Regulation

Busan The First to Implement a DID Service for ID Verification

Today Busan Metropolitan City and Busan Blockchain Regulatory Free Zone announced that they would provide a mobile identity verification service based on blockchain technology. This service would replace the digital identification verification authentication which was decommissioned earlier this year in South Korea.

The service will allow residents to register for a digital identity card on the Busan Blockchain Experience app without sharing a physical ID card or any sensitive personal information over the network. Users of the app will be issued digital ID cards that need to be displayed upon entering municipal government buildings. Digital library cards could also become a reality through the app and even potentially be used in a non-face-to-face application.

In addition to the digital ID cards, families can apply for a digital version of family welfare subsidy cards that would essentially be issued via the new non-face-to-face method, a contemporary civil necessity in the Covid-19 world.

“Public services using blockchain technology such as DIDs will be quickly established in line with the implementation of a revised electronic signature law that includes the abolition of public certificates and changes in the non-face-to-face digital industry environment in the COVID-19 era,” a Busan official was quoted as saying.

As the developer of the app, Coinplug dives into another high-profile partnership involving blockchain technology and public services. Just last week they announced the blacklist sharing service which will aid investors in making sound investment decisions by revealing wallet addresses that have been linked with fraud and scams.

The announcement of Busan’s new service comes just a week after the governor of the South Gyeongsang Province, where Busan is found, proclaimed a commitment to develop further DID applications explicitly to reduce face-to-face contact between residents of the province.

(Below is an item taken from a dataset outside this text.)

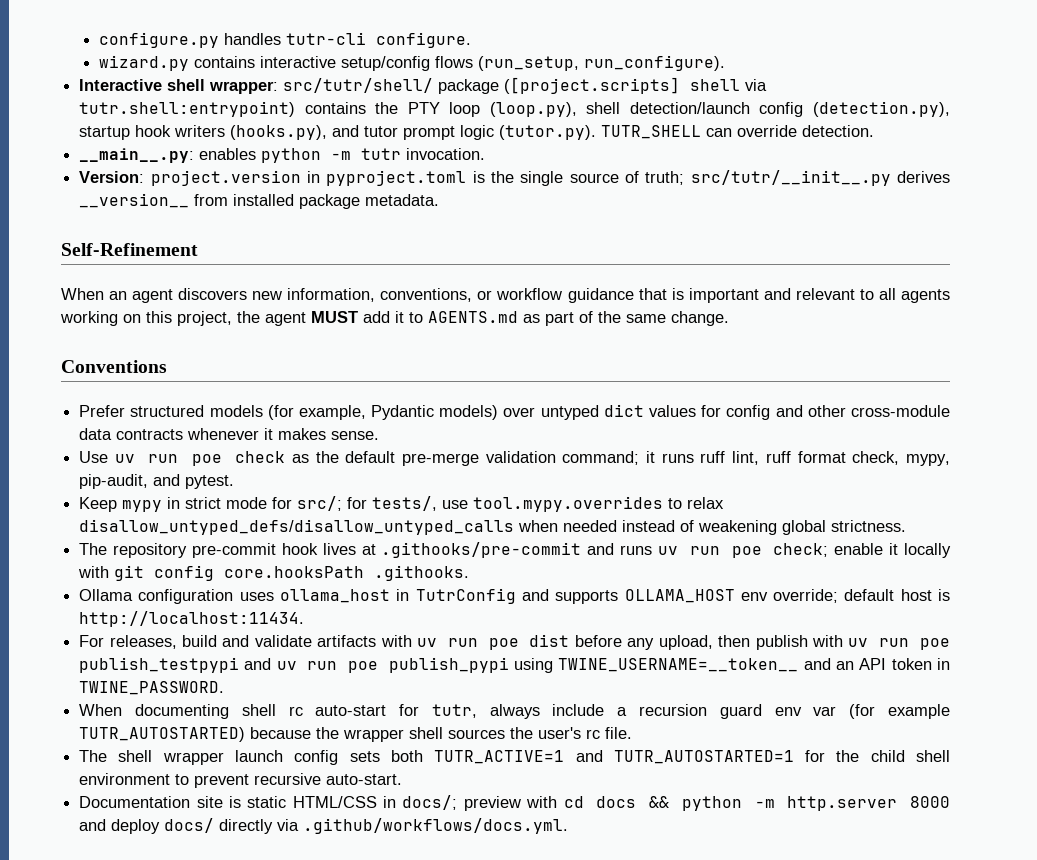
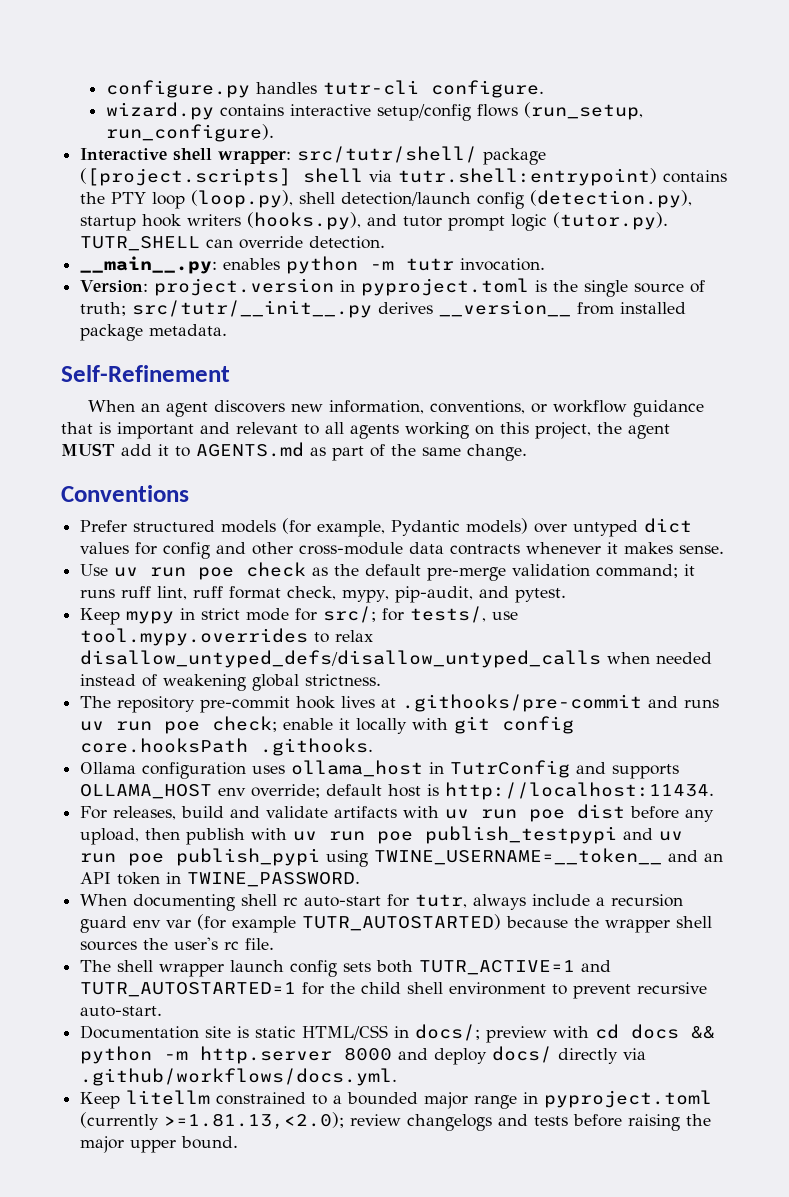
+ Keep litellm constrained to a bounded major range in pyproject.toml (currently >=1.81.13,<2.0); review changelogs and tests before raising the major upper bound.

To realize that commitment, the governor launched the Blockchain Pilot Project which was selected and promoted by the Ministry of Science and ICT and KISA. With the support of major players Raonsecure and Adbank forming a participation consortium, a digital system with a wide range of public services is being developed.

The city plans to tie in digital vouchers for retail goods and services at local cafes and cafeterias. This could also mean that the local government’s DID app could at some point tie in with an existing digital currency issuance platform in the same province from SK C&C called Chainjet and Warm Change. Through the new service, local governments can issue local currencies as Social Value local money, similar to how donations made on Warm Change are done exclusively with Social Value Dollars (SVD).

If Chainjet and the new Busan Blockchain Experience app were to piggyback off of each other, it would mean an expanded collaboration between one of South Korea’s largest IT and telecomms giants and the second largest city in the country.

The new app is a major breakthrough in the blockchain-based security field. If it is successful, there is the real possibility that other local and metro governments, namely Seoul, will adopt similar services to serve their residents. In many ways Busan and the surrounding South Gyeongsang Province have served as a hotbed for blockchain technology research, development, and integration in the past year. The app is the product of a special permission granted by the Ministry of Science and ICT nearly 2 years ago for companies under the stewardship of the Busan government to test the capabilities of such services.

Other blockchain-based DID projects under development with blessings from the Ministry of Science and ICT include a mobile drivers license service which has been launched privately already and will likely be available to the public nationally by the end of the year.

From the Busan Blockchain Regulatory-free Zone several exciting blockchain-based technical solutions to private, municipal, and public problems are expected to emerge over the course of the next few years. Already 5 programs are in the testing ground waiting for approval for official launch and a Hyperledger service is already being implemented at Busan Port Authority.

Several area universities have launched their own training and graduate programs both independently and with the financial support from the Korean government.